Earlier in the year I was part of the team that put live a new site for my employer, moving from a predominately flat HTML site with a little PHP to one using Drupal 7. Here I will go through some of the issues that have been encountered around performance and the steps that I lead to improve site performance over time and as new features have been added.
Please note this is not my site so at times I don’t go into lots of detail around numbers.

Out of the box, a Drupal 7 site with any level of complexity will in my experience perform pretty poorly in terms of page speed and resource usage. There are a number of particulars issues for this site so that performance became an issue and in some cases limited the responses available.

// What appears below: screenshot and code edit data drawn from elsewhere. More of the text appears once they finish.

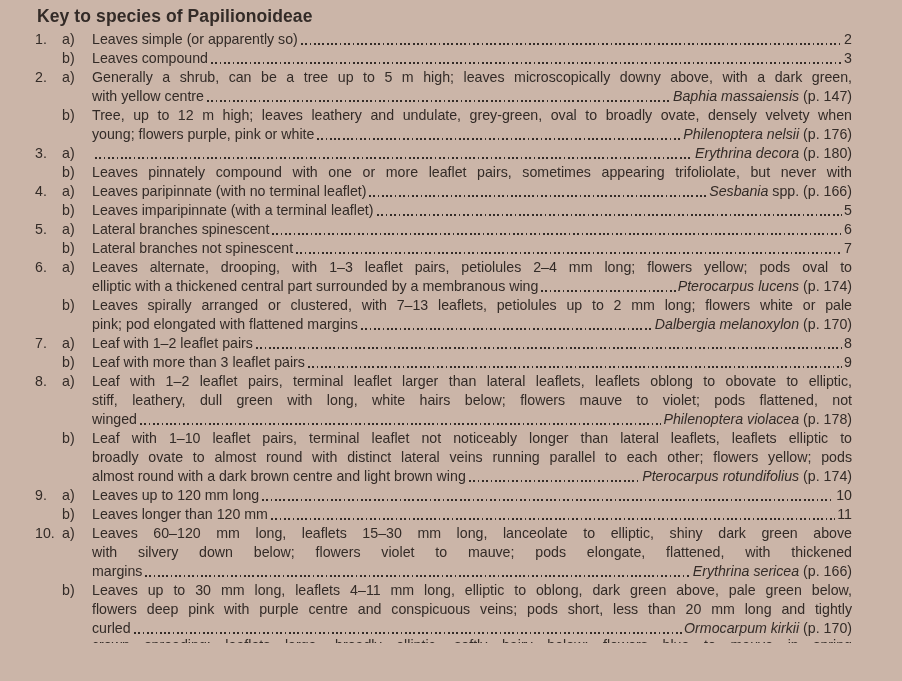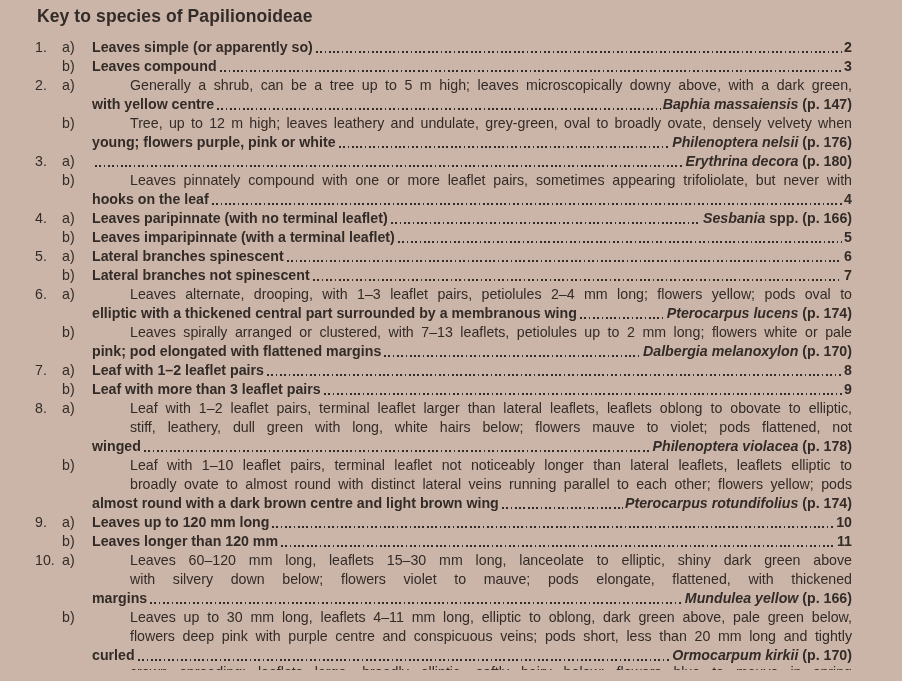--- a/index.html
+++ b/index.html
@@ -13,7 +13,7 @@
   .page{padding:6px 50px 0 35px;box-sizing:border-box;width:902px;height:681px;overflow:hidden;}
   .title{
     font-size:17.5px;line-height:20px;font-weight:bold;
-    margin:0 0 12px 2px;letter-spacing:0.1px;
+    margin:0 0 4px 2px;letter-spacing:0.1px;
   }
   .entries{display:block;}
   .entry{display:flex;align-items:flex-start;}

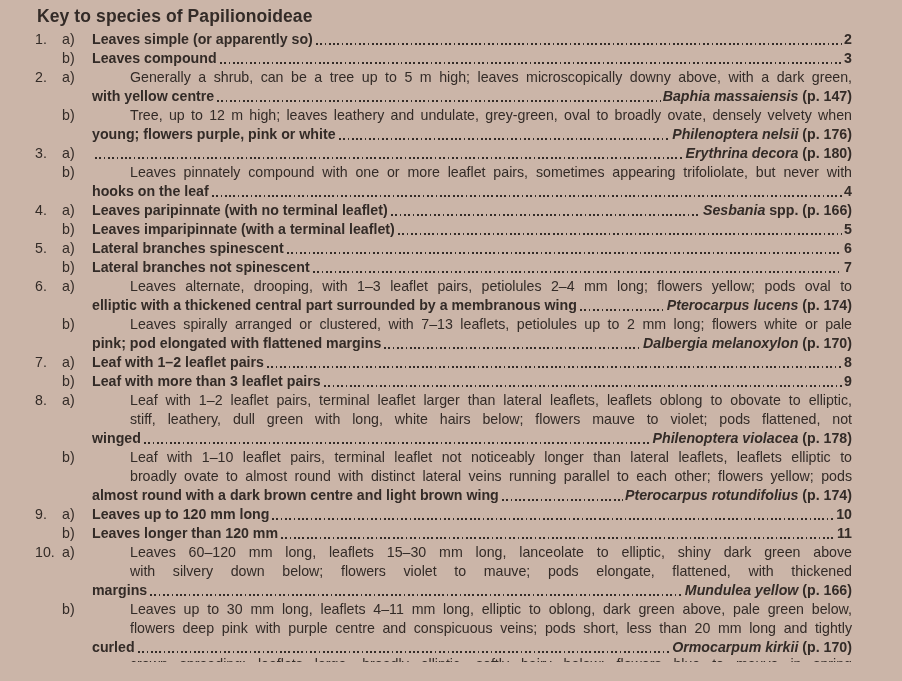--- a/index.html
+++ b/index.html
@@ -21,7 +21,7 @@
   .col-letter{flex:0 0 30px;}
   .col-content{flex:1 1 auto;min-width:0;}
   .wrap-line{text-align:justify;text-align-last:justify;margin-left:38px;}
-  .lead-line{display:flex;align-items:baseline;width:100%;font-weight:bold;}
+  .lead-line{display:flex;align-items:baseline;width:100%;}
   .lead-text{flex:0 0 auto;white-space:nowrap;}
   .leader{
     flex:1 1 auto;min-width:10px;height:2px;

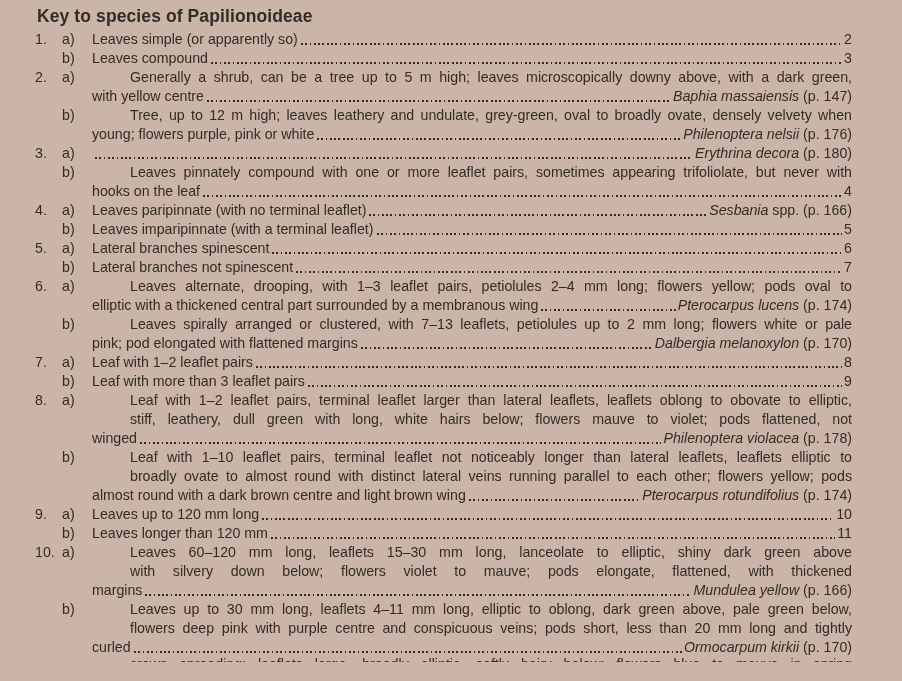--- a/index.html
+++ b/index.html
@@ -20,7 +20,7 @@
   .col-num{flex:0 0 27px;}
   .col-letter{flex:0 0 30px;}
   .col-content{flex:1 1 auto;min-width:0;}
-  .wrap-line{text-align:justify;text-align-last:justify;margin-left:38px;}
+  .wrap-line{text-align:justify;text-align-last:justify;}
   .lead-line{display:flex;align-items:baseline;width:100%;}
   .lead-text{flex:0 0 auto;white-space:nowrap;}
   .leader{

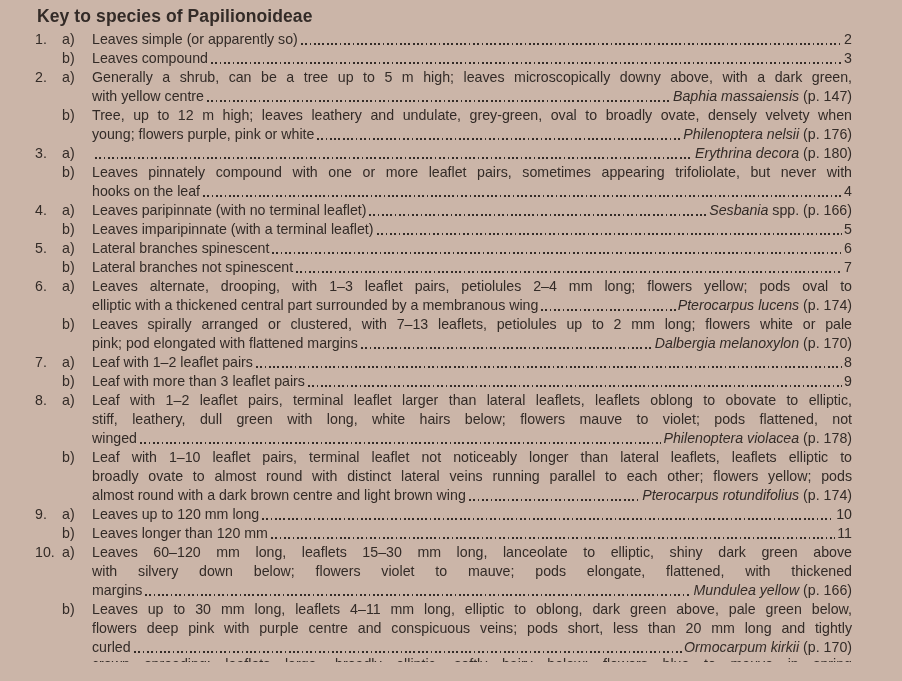--- a/index.html
+++ b/index.html
@@ -106,11 +106,6 @@
     <div class="col-letter">b)</div>
     <div class="col-content">
       <div class="wrap-line">Leaves pinnately compound with one or more leaflet pairs, sometimes appearing trifoliolate, but never with</div>
-          <div class="lead-line">
-        <span class="lead-text">hooks on the leaf</span>
-        <span class="leader"></span>
-        <span class="target"><span class="target-roman">4</span></span>
-      </div>
     </div>
   </div>
 

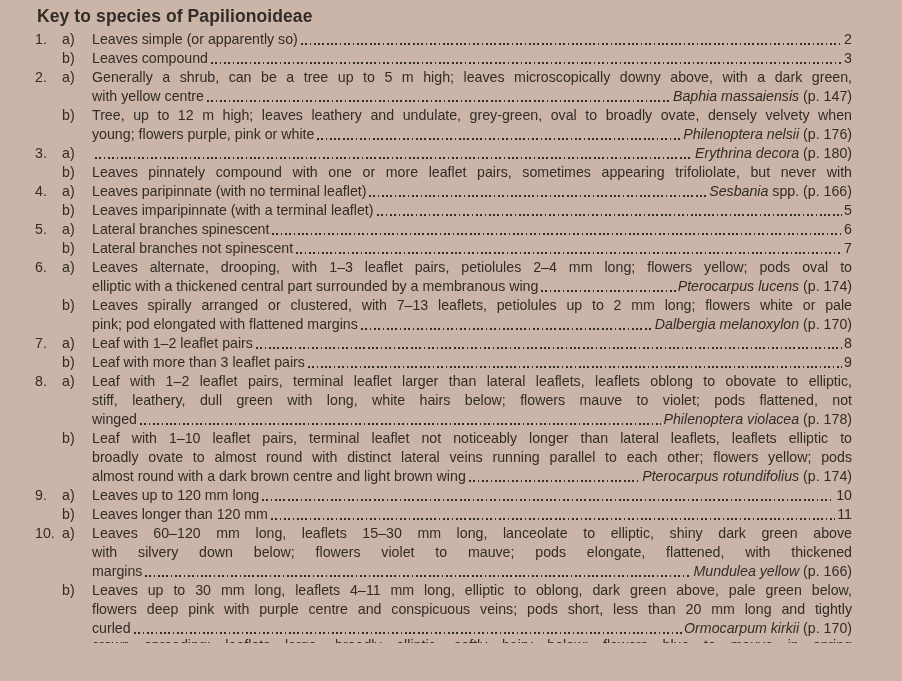--- a/index.html
+++ b/index.html
@@ -268,7 +268,7 @@
           <div class="lead-line">
         <span class="lead-text">margins</span>
         <span class="leader"></span>
-        <span class="target"><span class="target-italic">Mundulea yellow</span><span class="target-roman"> (p. 166)</span></span>
+        <span class="target"><span class="target-italic">Erythrina sericea</span><span class="target-roman"> (p. 166)</span></span>
       </div>
     </div>
   </div>

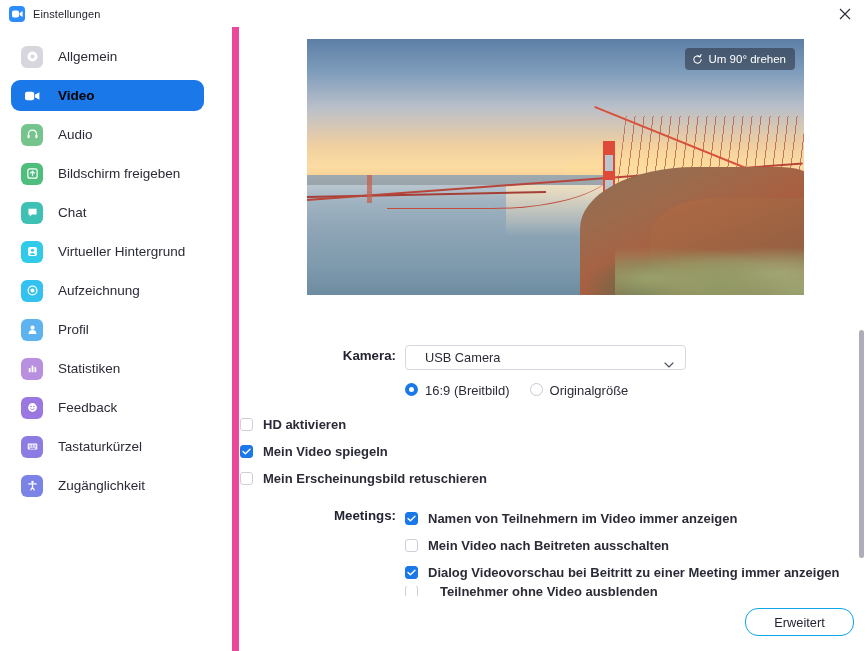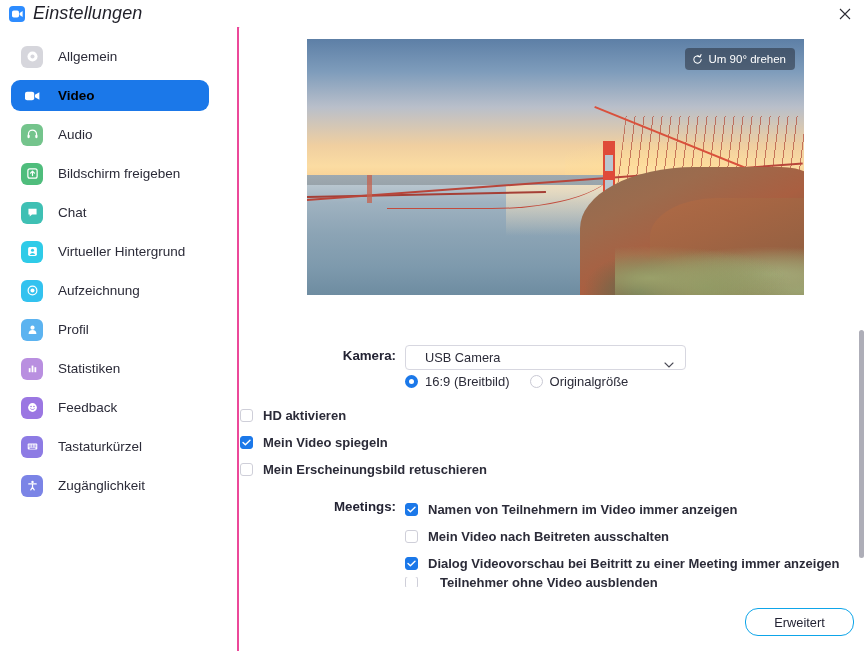--- a/index.html
+++ b/index.html
@@ -25,7 +25,7 @@
   }
   #app-icon svg{display:block;}
   #title-text{
-    font-size:18px;color:#1f1f28;letter-spacing:.1px;font-style:italic;
+    font-size:11px;color:#1f1f28;letter-spacing:.1px;
   }
   #close-btn{
     position:absolute;right:0;top:0;width:44px;height:27px;

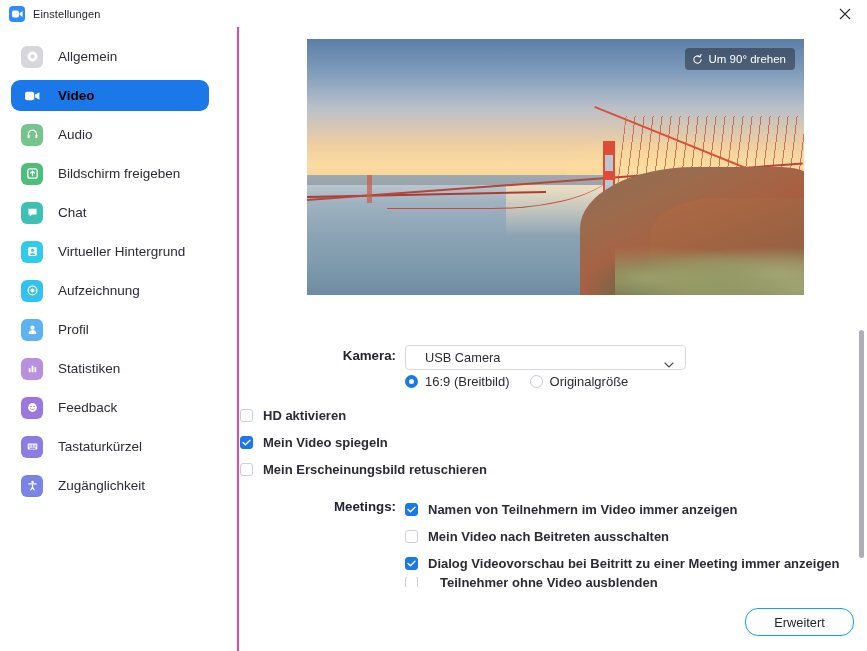--- a/index.html
+++ b/index.html
@@ -38,7 +38,7 @@
   #sidebar{
     position:absolute;left:0;top:27px;width:239px;height:624px;
     background:#ffffff;
-    border-right:2px solid #ec4899;
+    border-right:7px solid #ec4899;
     padding-top:14px;box-sizing:border-box;
   }
   .nav-item{

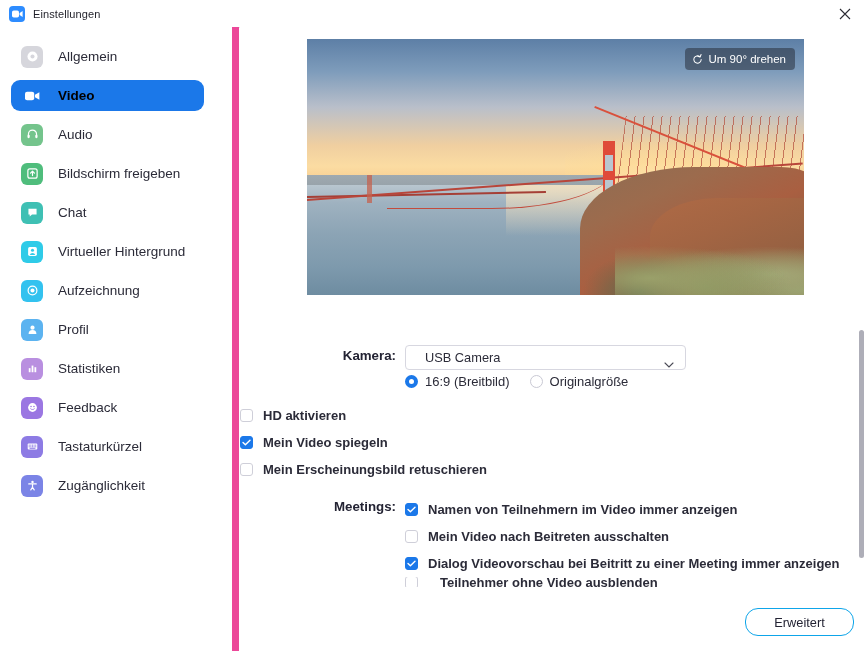--- a/index.html
+++ b/index.html
@@ -186,7 +186,7 @@
   .select-wrap .chev{
     position:absolute;right:11px;top:8px;
   }
-  .radio-row{ display:flex;align-items:center;margin-top:4px; }
+  .radio-row{ display:flex;align-items:flex-start;margin-top:13px; }
   .radio{
     width:13px;height:13px;border-radius:50%;
     border:1px solid #c9c9d4;box-sizing:border-box;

  • Complex content types, templates & views that we had to use to display our content.
  • A complicated user setup with 4 ways of user authentication and a significant amount of premium content that requires the user to be authenticated rather than anonymous.
  • Fortnightly peaks in readership from a new issue being released.

Tools

XHProf is great to look at bottle necks in particular scenarios, and I also found Siege a good tool for some load testing. The MySQL tuner script gave some great clues along with the slow query log.
But I must say a great investment was in using NewRelic for monitoring. Their web app made highlighting problems areas much quicker with the added benefit of a quick drill down to help identify the cause.

Drupal

Before wen went live, the obvious elements of cache pages for anonymous users along with concatenate and compress css were turned on. Initially there were issues with js that required some code changes to turn concatenate and compress for it as well.

Lamp Strack

Under load, we started to find the web server (Apache) waiting on an over stretched database (MySQL), and eventually Apache would chew up all the RAM, go into swap, kill SOLR search and grind the system to a halt. Given our single server there were limits to what we could do, so the first step was to double resources and split the web and db servers to separate machines. This allowed us to tune MySQL and in particular throw a lot more RAM at MySQL through the Innodb cache. Now all the db contents could came from RAM and not the disk. This change had a minor positive impact on standard site performance but a huge improvement when it came to handling periods of higher load.
Getting the cache headers setting right on static content like css, js and images helped take the strain from the web server.

CDN

Our site visitors are spread around the world, but just over 50% of visits come from our home country in Australia. One big issue, that our servers were located in the USA. My past positive experience had been with Amazon CloudFront, so we went with them. Again this helped page load overall, but the impact was mixed depending on location. The bigger boost came a couple of weeks later when AWS opened a new edge location in Sydney. A notable difference for our Australian readership.

More Caching

An update to the Views module gave us stable caching of views db results and HTML results. This along with block caching now being available to us, meant that even though whole pages could not be cached for authenticated users, the largest and most complicated parts could now.
A large second phase of functionality was built and given an expected increase in traffic we moved to a web server with double the amount of RAM. The extra RAM and more stable Drupal modules allowed us to install 2 caching systems: APC & Memcache.
APC (Alternative PHP Cache) was used just as an opcode cache, which meant that on each page load all the PHP scripts did not need to be parsed again. Within a few minutes of being turned on, all PHP scripts had been parsed and cached, and there was an immediate reduction in both CPU and memory usage. CPU usage essentially flat lined. In retrospect the 128M for APC should have been done earlier.
With all the extra Drupal caching more work was being put back to MySQL as that is what Drupal uses by default. Installing Memcached to store the Drupal cache bins had a noticeable effect on on generating HTML pages and reduced MySQL usage.

Overall

PHP/Apache has now become a small part of total page load time, with the biggest areas now being around DOM processing. Standard user performance has been improved, as average page load time as measured by NewRelic has halved. The ability to handle load has also been verified with the site performance after 2 large scale email mail outs during local business hours caused no noticeable degradation in performance.